- **Assigned task**
Make an exact copy of the listing, without images.
--- Input for this task Enclosed Below ---
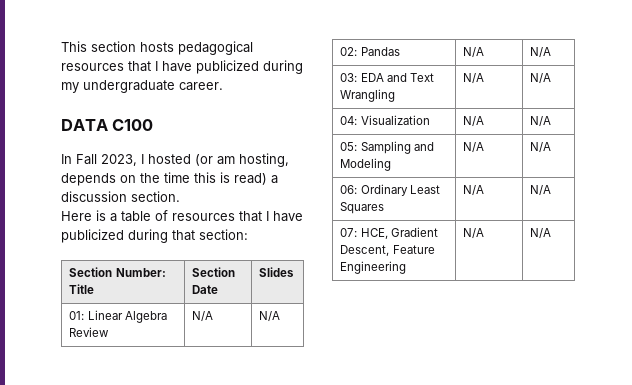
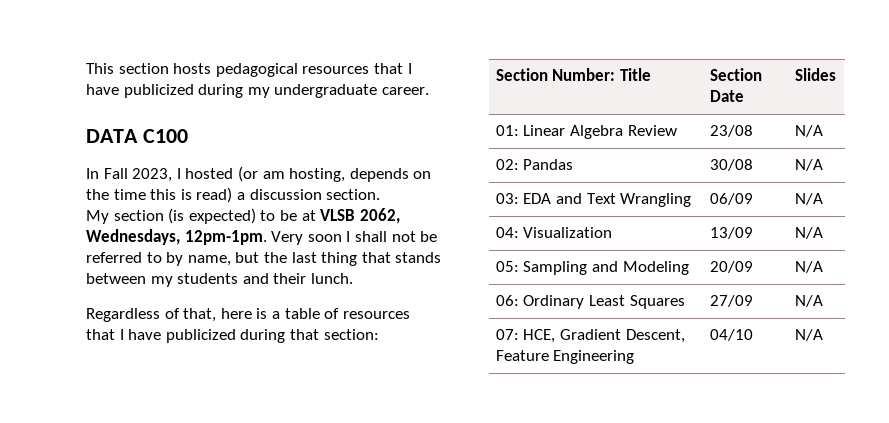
- Here is a table of resources that I have publicized during that section:
+ My section (is expected) to be at VLSB 2062, Wednesdays, 12pm-1pm. Very soon I shall not be referred to by name, but the last thing that stands between my students and their lunch.
+ Regardless of that, here is a table of resources that I have publicized during that section:
- 01: Linear Algebra Review | N/A | N/A
+ 01: Linear Algebra Review | 23/08 | N/A
- 02: Pandas | N/A | N/A
+ 02: Pandas | 30/08 | N/A
- 03: EDA and Text Wrangling | N/A | N/A
+ 03: EDA and Text Wrangling | 06/09 | N/A
- 04: Visualization | N/A | N/A
+ 04: Visualization | 13/09 | N/A
- 05: Sampling and Modeling | N/A | N/A
+ 05: Sampling and Modeling | 20/09 | N/A
- 06: Ordinary Least Squares | N/A | N/A
+ 06: Ordinary Least Squares | 27/09 | N/A
- 07: HCE, Gradient Descent, Feature Engineering | N/A | N/A
+ 07: HCE, Gradient Descent, Feature Engineering | 04/10 | N/A

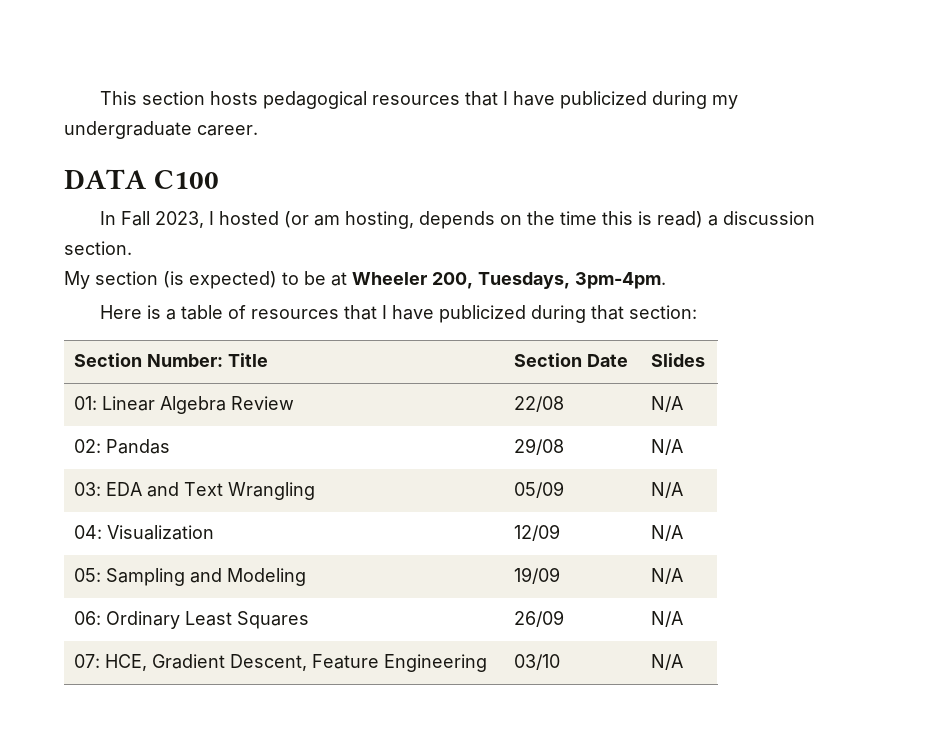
- My section (is expected) to be at VLSB 2062, Wednesdays, 12pm-1pm. Very soon I shall not be referred to by name, but the last thing that stands between my students and their lunch.
- Regardless of that, here is a table of resources that I have publicized during that section:
+ My section (is expected) to be at Wheeler 200, Tuesdays, 3pm-4pm.
+ Here is a table of resources that I have publicized during that section:
- 01: Linear Algebra Review | 23/08 | N/A
+ 01: Linear Algebra Review | 22/08 | N/A
- 02: Pandas | 30/08 | N/A
+ 02: Pandas | 29/08 | N/A
- 03: EDA and Text Wrangling | 06/09 | N/A
+ 03: EDA and Text Wrangling | 05/09 | N/A
- 04: Visualization | 13/09 | N/A
+ 04: Visualization | 12/09 | N/A
- 05: Sampling and Modeling | 20/09 | N/A
+ 05: Sampling and Modeling | 19/09 | N/A
- 06: Ordinary Least Squares | 27/09 | N/A
+ 06: Ordinary Least Squares | 26/09 | N/A
- 07: HCE, Gradient Descent, Feature Engineering | 04/10 | N/A
+ 07: HCE, Gradient Descent, Feature Engineering | 03/10 | N/A

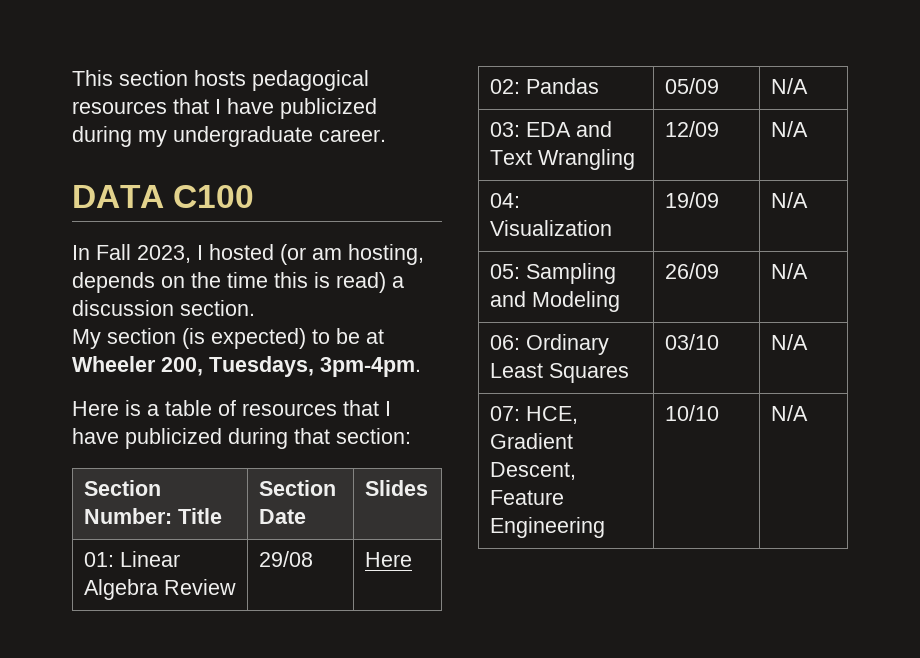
- 01: Linear Algebra Review | 22/08 | N/A
+ 01: Linear Algebra Review | 29/08 | Here
- 02: Pandas | 29/08 | N/A
+ 02: Pandas | 05/09 | N/A
- 03: EDA and Text Wrangling | 05/09 | N/A
+ 03: EDA and Text Wrangling | 12/09 | N/A
- 04: Visualization | 12/09 | N/A
+ 04: Visualization | 19/09 | N/A
- 05: Sampling and Modeling | 19/09 | N/A
+ 05: Sampling and Modeling | 26/09 | N/A
- 06: Ordinary Least Squares | 26/09 | N/A
+ 06: Ordinary Least Squares | 03/10 | N/A
- 07: HCE, Gradient Descent, Feature Engineering | 03/10 | N/A
+ 07: HCE, Gradient Descent, Feature Engineering | 10/10 | N/A

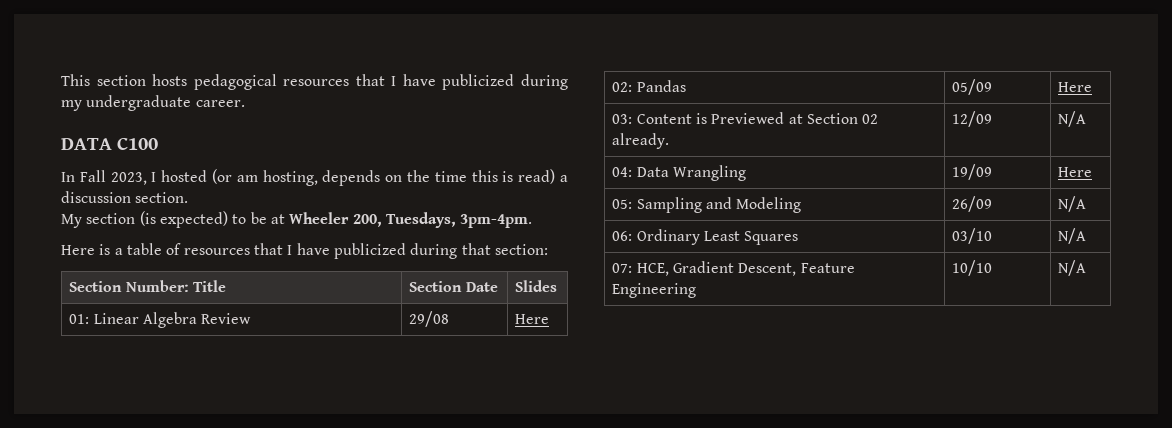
- 02: Pandas | 05/09 | N/A
+ 02: Pandas | 05/09 | Here
- 03: EDA and Text Wrangling | 12/09 | N/A
+ 03: Content is Previewed at Section 02 already. | 12/09 | N/A
- 04: Visualization | 19/09 | N/A
+ 04: Data Wrangling | 19/09 | Here

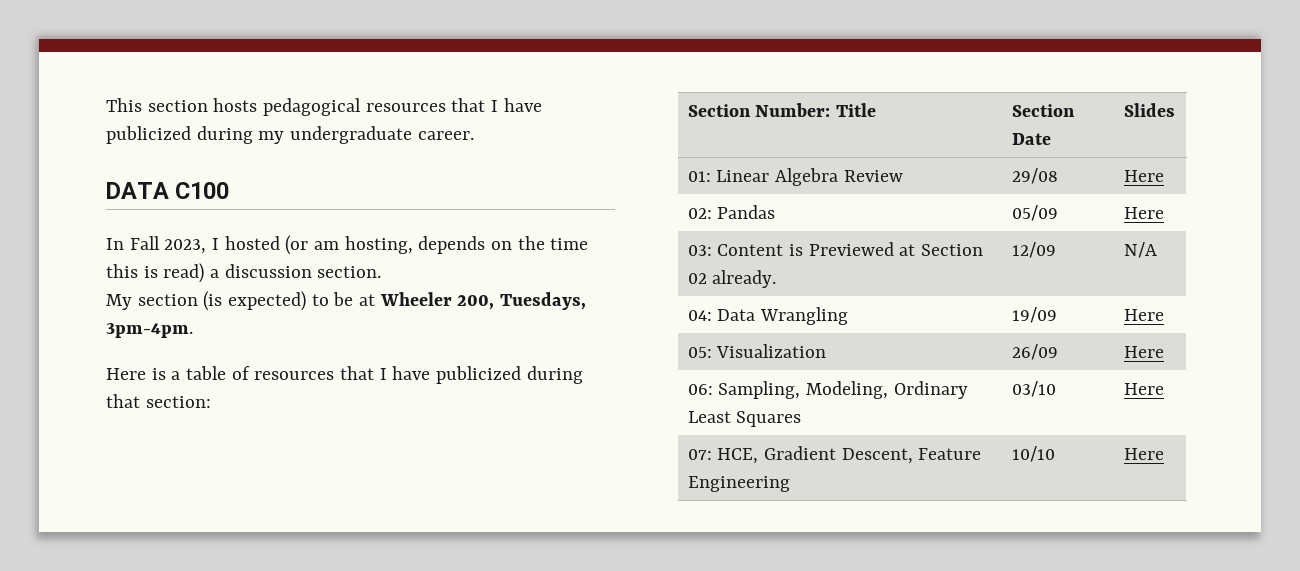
- 05: Sampling and Modeling | 26/09 | N/A
+ 05: Visualization | 26/09 | Here
- 06: Ordinary Least Squares | 03/10 | N/A
+ 06: Sampling, Modeling, Ordinary Least Squares | 03/10 | Here
- 07: HCE, Gradient Descent, Feature Engineering | 10/10 | N/A
+ 07: HCE, Gradient Descent, Feature Engineering | 10/10 | Here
--- End of Enclosed Input for this task ---
- **Answer to this problem**
- Here is a table of resources that I have publicized during that section:
+ My section (is expected) to be at VLSB 2062, Wednesdays, 12pm-1pm. Very soon I shall not be referred to by name, but the last thing that stands between my students and their lunch.
+ Regardless of that, here is a table of resources that I have publicized during that section:
- 01: Linear Algebra Review | N/A | N/A
+ 01: Linear Algebra Review | 23/08 | N/A
- 02: Pandas | N/A | N/A
+ 02: Pandas | 30/08 | N/A
- 03: EDA and Text Wrangling | N/A | N/A
+ 03: EDA and Text Wrangling | 06/09 | N/A
- 04: Visualization | N/A | N/A
+ 04: Visualization | 13/09 | N/A
- 05: Sampling and Modeling | N/A | N/A
+ 05: Sampling and Modeling | 20/09 | N/A
- 06: Ordinary Least Squares | N/A | N/A
+ 06: Ordinary Least Squares | 27/09 | N/A
- 07: HCE, Gradient Descent, Feature Engineering | N/A | N/A
+ 07: HCE, Gradient Descent, Feature Engineering | 04/10 | N/A

- My section (is expected) to be at VLSB 2062, Wednesdays, 12pm-1pm. Very soon I shall not be referred to by name, but the last thing that stands between my students and their lunch.
- Regardless of that, here is a table of resources that I have publicized during that section:
+ My section (is expected) to be at Wheeler 200, Tuesdays, 3pm-4pm.
+ Here is a table of resources that I have publicized during that section:
- 01: Linear Algebra Review | 23/08 | N/A
+ 01: Linear Algebra Review | 22/08 | N/A
- 02: Pandas | 30/08 | N/A
+ 02: Pandas | 29/08 | N/A
- 03: EDA and Text Wrangling | 06/09 | N/A
+ 03: EDA and Text Wrangling | 05/09 | N/A
- 04: Visualization | 13/09 | N/A
+ 04: Visualization | 12/09 | N/A
- 05: Sampling and Modeling | 20/09 | N/A
+ 05: Sampling and Modeling | 19/09 | N/A
- 06: Ordinary Least Squares | 27/09 | N/A
+ 06: Ordinary Least Squares | 26/09 | N/A
- 07: HCE, Gradient Descent, Feature Engineering | 04/10 | N/A
+ 07: HCE, Gradient Descent, Feature Engineering | 03/10 | N/A

- 01: Linear Algebra Review | 22/08 | N/A
+ 01: Linear Algebra Review | 29/08 | Here
- 02: Pandas | 29/08 | N/A
+ 02: Pandas | 05/09 | N/A
- 03: EDA and Text Wrangling | 05/09 | N/A
+ 03: EDA and Text Wrangling | 12/09 | N/A
- 04: Visualization | 12/09 | N/A
+ 04: Visualization | 19/09 | N/A
- 05: Sampling and Modeling | 19/09 | N/A
+ 05: Sampling and Modeling | 26/09 | N/A
- 06: Ordinary Least Squares | 26/09 | N/A
+ 06: Ordinary Least Squares | 03/10 | N/A
- 07: HCE, Gradient Descent, Feature Engineering | 03/10 | N/A
+ 07: HCE, Gradient Descent, Feature Engineering | 10/10 | N/A

- 02: Pandas | 05/09 | N/A
+ 02: Pandas | 05/09 | Here
- 03: EDA and Text Wrangling | 12/09 | N/A
+ 03: Content is Previewed at Section 02 already. | 12/09 | N/A
- 04: Visualization | 19/09 | N/A
+ 04: Data Wrangling | 19/09 | Here

- 05: Sampling and Modeling | 26/09 | N/A
+ 05: Visualization | 26/09 | Here
- 06: Ordinary Least Squares | 03/10 | N/A
+ 06: Sampling, Modeling, Ordinary Least Squares | 03/10 | Here
- 07: HCE, Gradient Descent, Feature Engineering | 10/10 | N/A
+ 07: HCE, Gradient Descent, Feature Engineering | 10/10 | Here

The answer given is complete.